● **Work task**
Provide a verbatim copy of all the records below, leaving the images out.

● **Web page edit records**
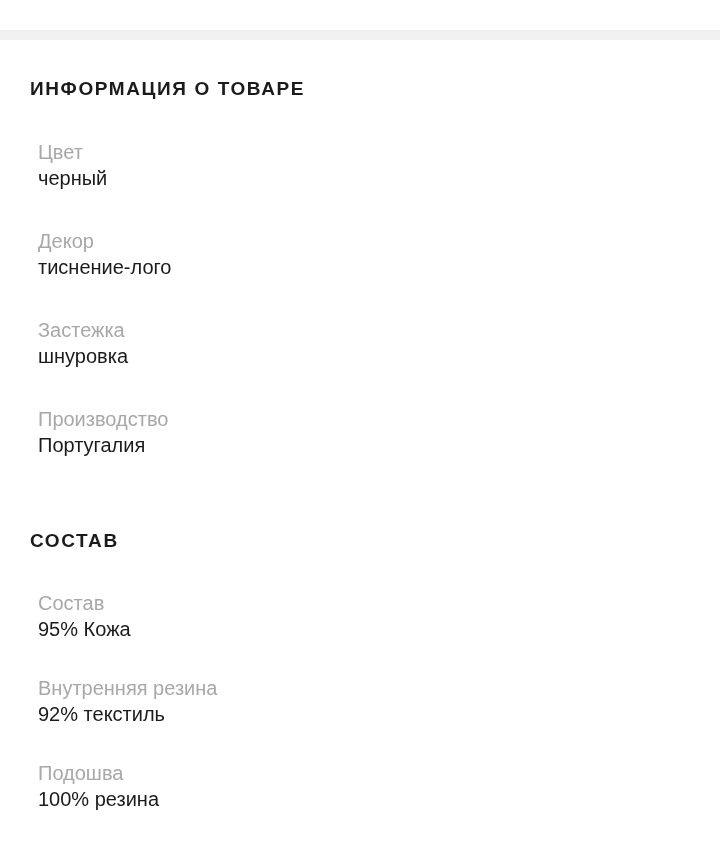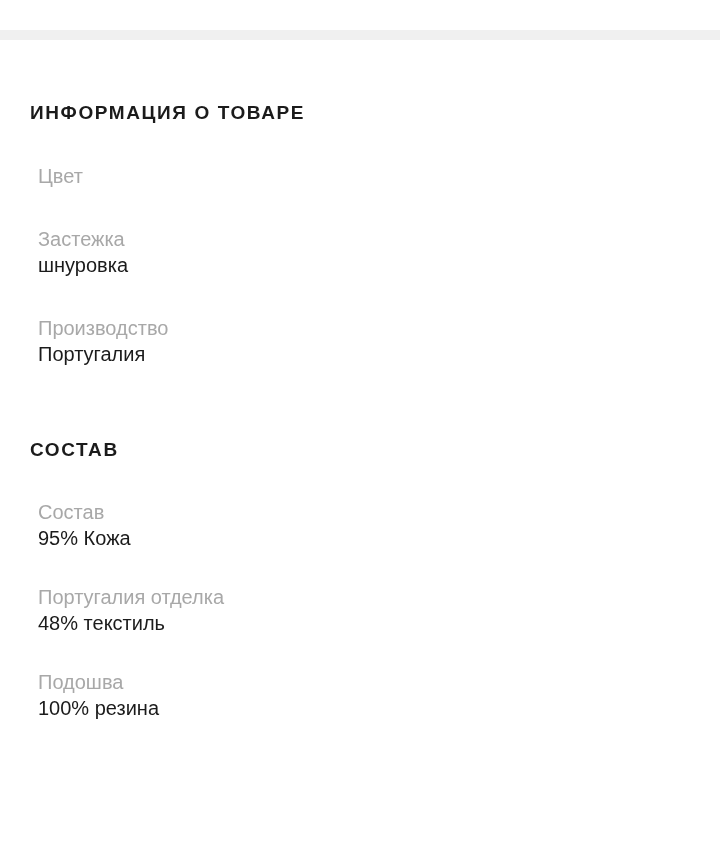--- a/index.html
+++ b/index.html
@@ -50,21 +50,21 @@
   }
   .section-title {
     font-size: 19px;
     font-weight: bold;
     letter-spacing: 1.6px;
     color: #1b1b1b;
     margin: 0;
     padding: 0;
   }
   #section-info-title {
-    padding-top: 62px;
+    padding-top: 38px;
   }
   #section-composition-title {
     padding-top: 64px;
   }
   .attr-list {
     list-style: none;
     margin: 0;
     padding: 0;
   }
   .attr-item {
@@ -100,20 +100,25 @@
   <div class="divider"></div>
 
   <div class="content">
 
     <div class="section">
       <h2 class="section-title" id="section-info-title">ИНФОРМАЦИЯ О ТОВАРЕ</h2>
 
       <ul class="attr-list" id="info-list">
         <li class="attr-item">
           <span class="attr-label">Цвет</span>
+          <span class="attr-value">черный</span>
+        </li>
+        <li class="attr-item">
+          <span class="attr-label">Декор</span>
+          <span class="attr-value">тиснение-лого</span>
         </li>
         <li class="attr-item">
           <span class="attr-label">Застежка</span>
           <span class="attr-value">шнуровка</span>
         </li>
         <li class="attr-item">
           <span class="attr-label">Производство</span>
           <span class="attr-value">Португалия</span>
         </li>
       </ul>
@@ -121,22 +126,22 @@
 
     <div class="section">
       <h2 class="section-title" id="section-composition-title">СОСТАВ</h2>
 
       <ul class="attr-list" id="composition-list">
         <li class="attr-item">
           <span class="attr-label">Состав</span>
           <span class="attr-value">95% Кожа</span>
         </li>
         <li class="attr-item">
-          <span class="attr-label">Португалия отделка</span>
-          <span class="attr-value">48% текстиль</span>
+          <span class="attr-label">Внутренняя резина</span>
+          <span class="attr-value">92% текстиль</span>
         </li>
         <li class="attr-item">
           <span class="attr-label">Подошва</span>
           <span class="attr-value">100% резина</span>
         </li>
       </ul>
     </div>
 
   </div>
 </div>

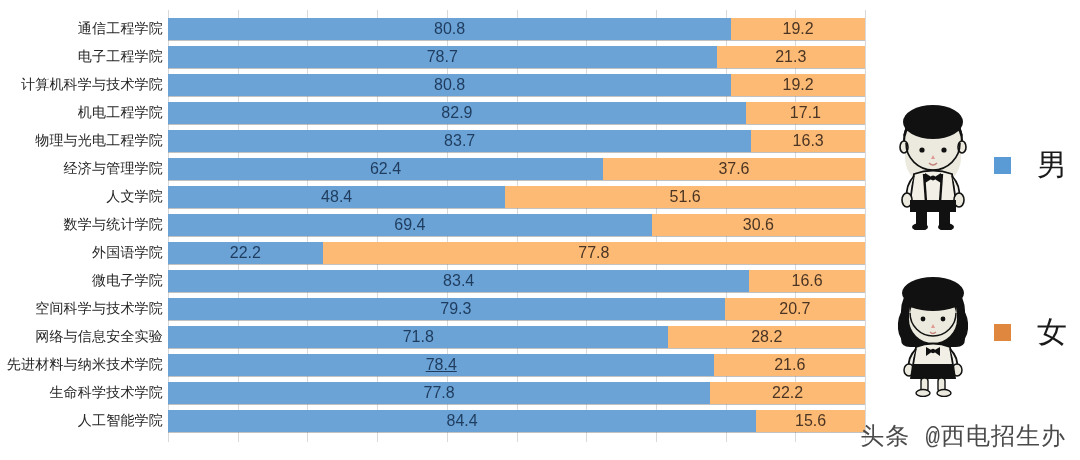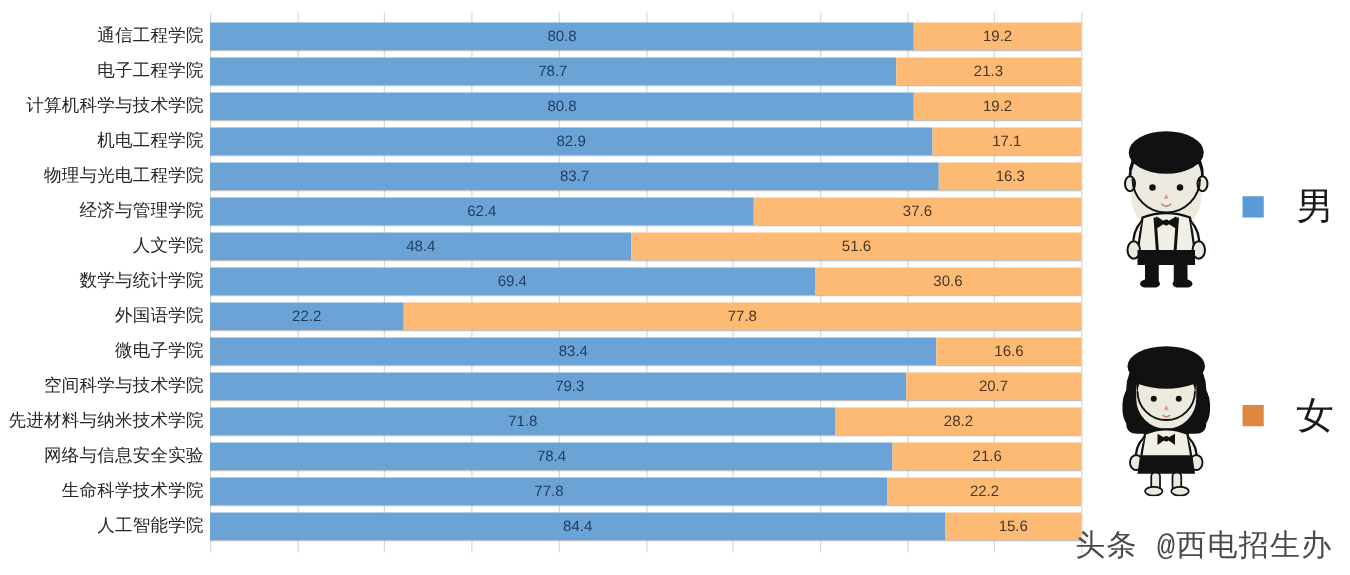--- a/index.html
+++ b/index.html
@@ -77,21 +77,21 @@
     display: flex;
     box-shadow: 0 1px 0 rgba(120,120,120,0.45);
   }
   .seg {
     height: 100%;
     position: relative;
     display: flex;
     align-items: center;
     justify-content: center;
     font-family: "Liberation Sans", "DejaVu Sans", sans-serif;
-    font-size: 12px;
+    font-size: 16px;
     overflow: visible;
   }
   .seg-male {
     background: #6ba3d6;
     color: #1f3c5e;
   }
   .seg-female {
     background: #fdba74;
     color: #4a3524;
   }
@@ -161,22 +161,22 @@
       <div class="row-label">电子工程学院</div>
       <div class="row-label">计算机科学与技术学院</div>
       <div class="row-label">机电工程学院</div>
       <div class="row-label">物理与光电工程学院</div>
       <div class="row-label">经济与管理学院</div>
       <div class="row-label">人文学院</div>
       <div class="row-label">数学与统计学院</div>
       <div class="row-label">外国语学院</div>
       <div class="row-label">微电子学院</div>
       <div class="row-label">空间科学与技术学院</div>
+      <div class="row-label">网络与信息安全实验</div>
       <div class="row-label">先进材料与纳米技术学院</div>
-      <div class="row-label">网络与信息安全实验</div>
       <div class="row-label">生命科学技术学院</div>
       <div class="row-label">人工智能学院</div>
     </div>
 
   <div class="plot">
     <div class="gridlines">
         <div class="gridline" style="left: 0%;"></div>
         <div class="gridline" style="left: 10%;"></div>
         <div class="gridline" style="left: 20%;"></div>
         <div class="gridline" style="left: 30%;"></div>
@@ -279,21 +279,21 @@
         </div>
         <div class="bar-row">
           <div class="seg seg-male" style="width: 71.8%;">
             <span class="seg-label">71.8</span>
           </div>
           <div class="seg seg-female" style="width: 28.2%;">
             <span class="seg-label">28.2</span>
           </div>
         </div>
         <div class="bar-row">
-          <div class="seg seg-male" style="width: 78.4%;">
+          <div class="seg seg-male" style="width: 78.4%; text-decoration: underline;">
             <span class="seg-label">78.4</span>
           </div>
           <div class="seg seg-female" style="width: 21.6%;">
             <span class="seg-label">21.6</span>
           </div>
         </div>
         <div class="bar-row">
           <div class="seg seg-male" style="width: 77.8%;">
             <span class="seg-label">77.8</span>
           </div>

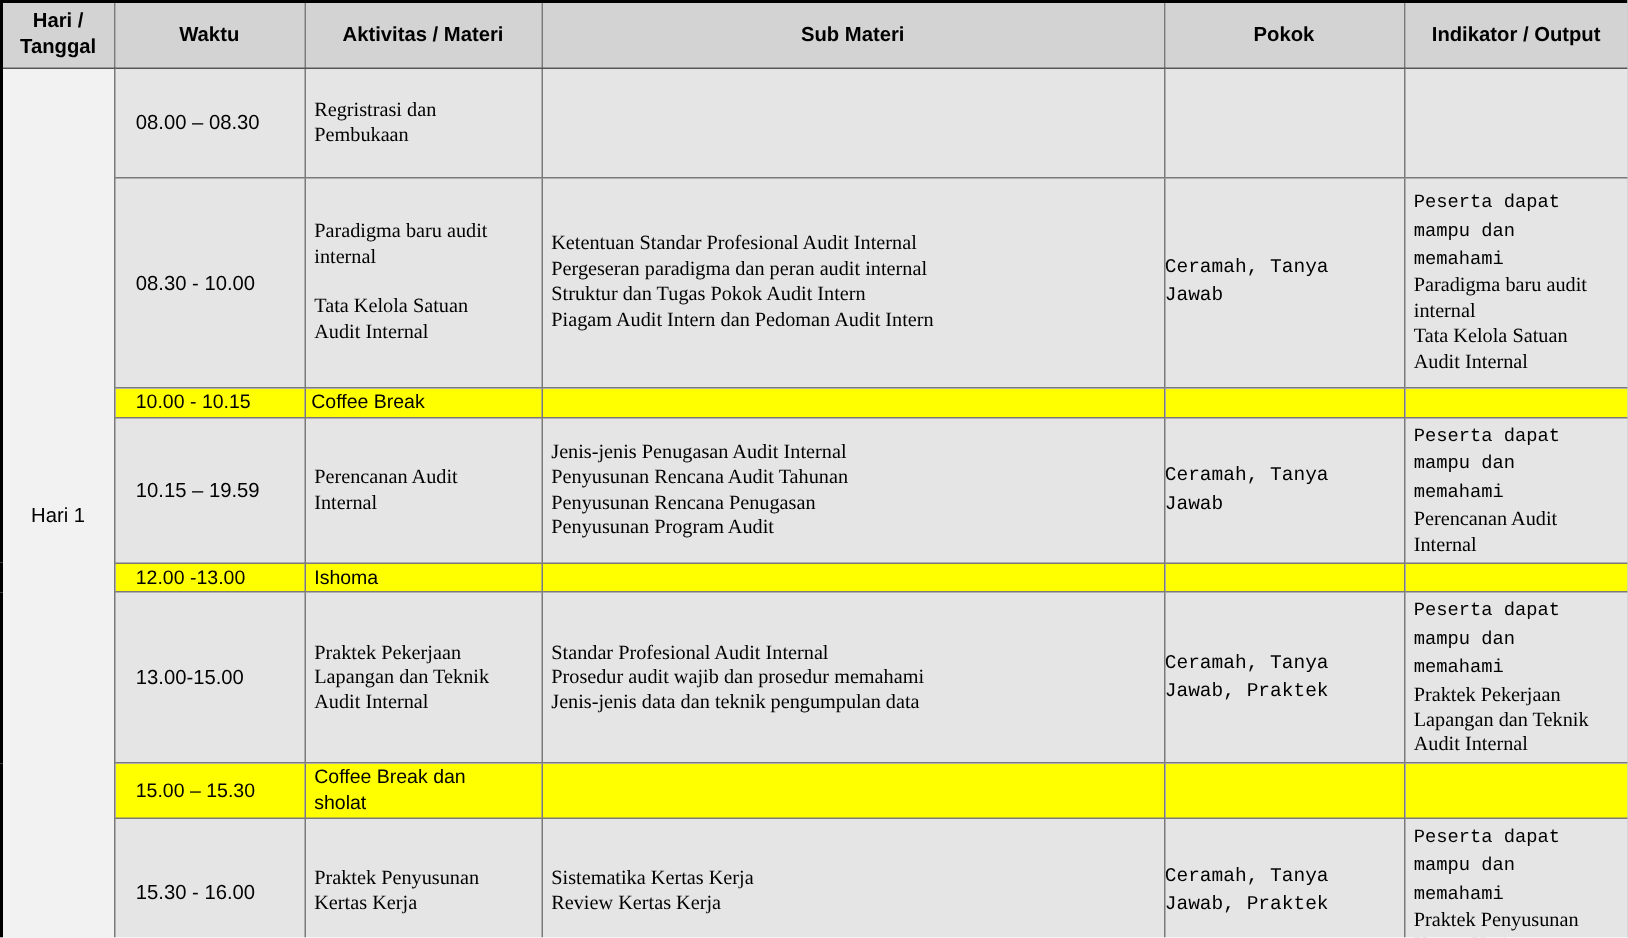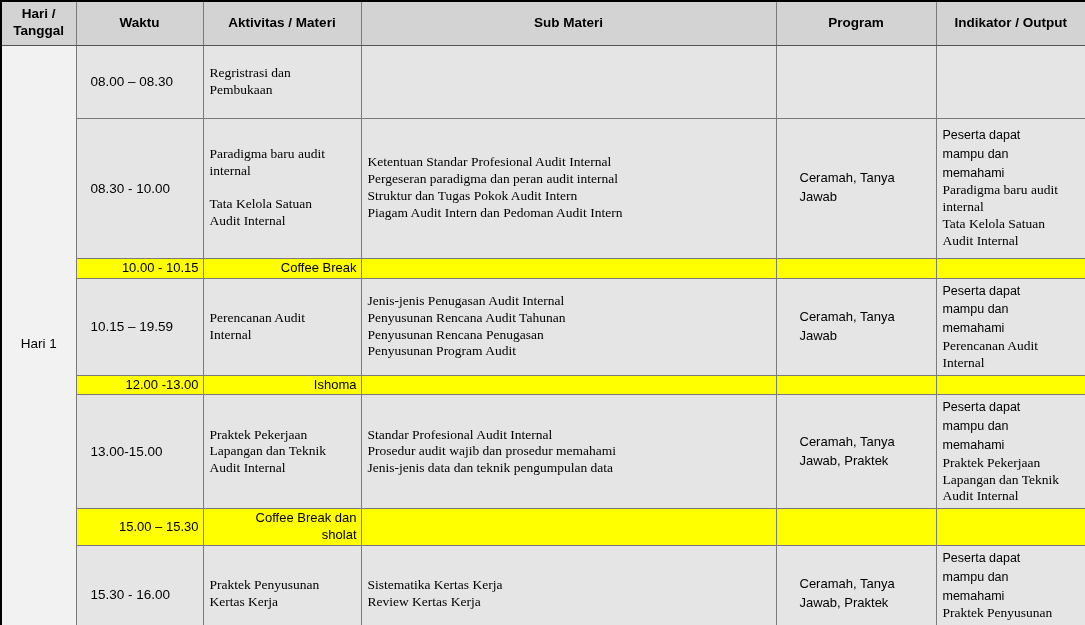--- a/index.html
+++ b/index.html
@@ -65,32 +65,31 @@
     padding-left: 6px;
     white-space: pre-line;
     margin-left: 32px;
   }
   td.sans {
     font-family: "Liberation Sans", sans-serif;
     font-size: 13px;
     line-height: 1.45;
     white-space: pre-line;
   }
-  td.metode { padding-left: 23px; }
+  td.metode { padding-left: 0; font-family: Liberation Mono, monospace; }
   tr.break td {
     background: var(--break-bg, #ffff00);
     font-family: "Liberation Sans", sans-serif;
     font-size: 13px;
     line-height: 1.3;
-    text-align: right;
   }
   td.indikator { padding-left: 6px; padding-top: 3px; padding-bottom: 3px; vertical-align: middle; }
   .ind-intro {
     display: block;
-    font-family: Liberation Sans, sans-serif;
+    font-family: Liberation Mono, monospace;
     font-size: 12.5px;
     line-height: 1.5;
     white-space: pre-line;
   }
   .ind-topic {
     display: block;
     font-family: "Liberation Serif", "DejaVu Serif", serif;
     font-size: 13.5px;
     line-height: 1.25;
     white-space: pre-line;
@@ -108,21 +107,21 @@
       <col style="width:415px">
         <col style="width:160px">
         <col style="width:150px">
     </colgroup>
     <thead>
       <tr class="hdr">
         <th>Hari / Tanggal</th>
         <th>Waktu</th>
         <th>Aktivitas / Materi</th>
         <th>Sub Materi</th>
-        <th>Program</th>
+        <th>Pokok</th>
         <th>Indikator / Output</th>
       </tr>
     </thead>
     <tbody>
       <tr class="r1">
         <td class="day-cell" rowspan="8">Hari 1</td>
         <td class="time">08.00 – 08.30</td>
         <td class="serif">Regristrasi dan
 Pembukaan</td>
         <td class="serif"></td>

● **Answer box**
--- a/index.html
+++ b/index.html
@@ -50,21 +50,21 @@
   }
   .section-title {
     font-size: 19px;
     font-weight: bold;
     letter-spacing: 1.6px;
     color: #1b1b1b;
     margin: 0;
     padding: 0;
   }
   #section-info-title {
-    padding-top: 62px;
+    padding-top: 38px;
   }
   #section-composition-title {
     padding-top: 64px;
   }
   .attr-list {
     list-style: none;
     margin: 0;
     padding: 0;
   }
   .attr-item {
@@ -100,20 +100,25 @@
   <div class="divider"></div>
 
   <div class="content">
 
     <div class="section">
       <h2 class="section-title" id="section-info-title">ИНФОРМАЦИЯ О ТОВАРЕ</h2>
 
       <ul class="attr-list" id="info-list">
         <li class="attr-item">
           <span class="attr-label">Цвет</span>
+          <span class="attr-value">черный</span>
+        </li>
+        <li class="attr-item">
+          <span class="attr-label">Декор</span>
+          <span class="attr-value">тиснение-лого</span>
         </li>
         <li class="attr-item">
           <span class="attr-label">Застежка</span>
           <span class="attr-value">шнуровка</span>
         </li>
         <li class="attr-item">
           <span class="attr-label">Производство</span>
           <span class="attr-value">Португалия</span>
         </li>
       </ul>
@@ -121,22 +126,22 @@
 
     <div class="section">
       <h2 class="section-title" id="section-composition-title">СОСТАВ</h2>
 
       <ul class="attr-list" id="composition-list">
         <li class="attr-item">
           <span class="attr-label">Состав</span>
           <span class="attr-value">95% Кожа</span>
         </li>
         <li class="attr-item">
-          <span class="attr-label">Португалия отделка</span>
-          <span class="attr-value">48% текстиль</span>
+          <span class="attr-label">Внутренняя резина</span>
+          <span class="attr-value">92% текстиль</span>
         </li>
         <li class="attr-item">
           <span class="attr-label">Подошва</span>
           <span class="attr-value">100% резина</span>
         </li>
       </ul>
     </div>
 
   </div>
 </div>

--- a/index.html
+++ b/index.html
@@ -77,21 +77,21 @@
     display: flex;
     box-shadow: 0 1px 0 rgba(120,120,120,0.45);
   }
   .seg {
     height: 100%;
     position: relative;
     display: flex;
     align-items: center;
     justify-content: center;
     font-family: "Liberation Sans", "DejaVu Sans", sans-serif;
-    font-size: 12px;
+    font-size: 16px;
     overflow: visible;
   }
   .seg-male {
     background: #6ba3d6;
     color: #1f3c5e;
   }
   .seg-female {
     background: #fdba74;
     color: #4a3524;
   }
@@ -161,22 +161,22 @@
       <div class="row-label">电子工程学院</div>
       <div class="row-label">计算机科学与技术学院</div>
       <div class="row-label">机电工程学院</div>
       <div class="row-label">物理与光电工程学院</div>
       <div class="row-label">经济与管理学院</div>
       <div class="row-label">人文学院</div>
       <div class="row-label">数学与统计学院</div>
       <div class="row-label">外国语学院</div>
       <div class="row-label">微电子学院</div>
       <div class="row-label">空间科学与技术学院</div>
+      <div class="row-label">网络与信息安全实验</div>
       <div class="row-label">先进材料与纳米技术学院</div>
-      <div class="row-label">网络与信息安全实验</div>
       <div class="row-label">生命科学技术学院</div>
       <div class="row-label">人工智能学院</div>
     </div>
 
   <div class="plot">
     <div class="gridlines">
         <div class="gridline" style="left: 0%;"></div>
         <div class="gridline" style="left: 10%;"></div>
         <div class="gridline" style="left: 20%;"></div>
         <div class="gridline" style="left: 30%;"></div>
@@ -279,21 +279,21 @@
         </div>
         <div class="bar-row">
           <div class="seg seg-male" style="width: 71.8%;">
             <span class="seg-label">71.8</span>
           </div>
           <div class="seg seg-female" style="width: 28.2%;">
             <span class="seg-label">28.2</span>
           </div>
         </div>
         <div class="bar-row">
-          <div class="seg seg-male" style="width: 78.4%;">
+          <div class="seg seg-male" style="width: 78.4%; text-decoration: underline;">
             <span class="seg-label">78.4</span>
           </div>
           <div class="seg seg-female" style="width: 21.6%;">
             <span class="seg-label">21.6</span>
           </div>
         </div>
         <div class="bar-row">
           <div class="seg seg-male" style="width: 77.8%;">
             <span class="seg-label">77.8</span>
           </div>

--- a/index.html
+++ b/index.html
@@ -65,32 +65,31 @@
     padding-left: 6px;
     white-space: pre-line;
     margin-left: 32px;
   }
   td.sans {
     font-family: "Liberation Sans", sans-serif;
     font-size: 13px;
     line-height: 1.45;
     white-space: pre-line;
   }
-  td.metode { padding-left: 23px; }
+  td.metode { padding-left: 0; font-family: Liberation Mono, monospace; }
   tr.break td {
     background: var(--break-bg, #ffff00);
     font-family: "Liberation Sans", sans-serif;
     font-size: 13px;
     line-height: 1.3;
-    text-align: right;
   }
   td.indikator { padding-left: 6px; padding-top: 3px; padding-bottom: 3px; vertical-align: middle; }
   .ind-intro {
     display: block;
-    font-family: Liberation Sans, sans-serif;
+    font-family: Liberation Mono, monospace;
     font-size: 12.5px;
     line-height: 1.5;
     white-space: pre-line;
   }
   .ind-topic {
     display: block;
     font-family: "Liberation Serif", "DejaVu Serif", serif;
     font-size: 13.5px;
     line-height: 1.25;
     white-space: pre-line;
@@ -108,21 +107,21 @@
       <col style="width:415px">
         <col style="width:160px">
         <col style="width:150px">
     </colgroup>
     <thead>
       <tr class="hdr">
         <th>Hari / Tanggal</th>
         <th>Waktu</th>
         <th>Aktivitas / Materi</th>
         <th>Sub Materi</th>
-        <th>Program</th>
+        <th>Pokok</th>
         <th>Indikator / Output</th>
       </tr>
     </thead>
     <tbody>
       <tr class="r1">
         <td class="day-cell" rowspan="8">Hari 1</td>
         <td class="time">08.00 – 08.30</td>
         <td class="serif">Regristrasi dan
 Pembukaan</td>
         <td class="serif"></td>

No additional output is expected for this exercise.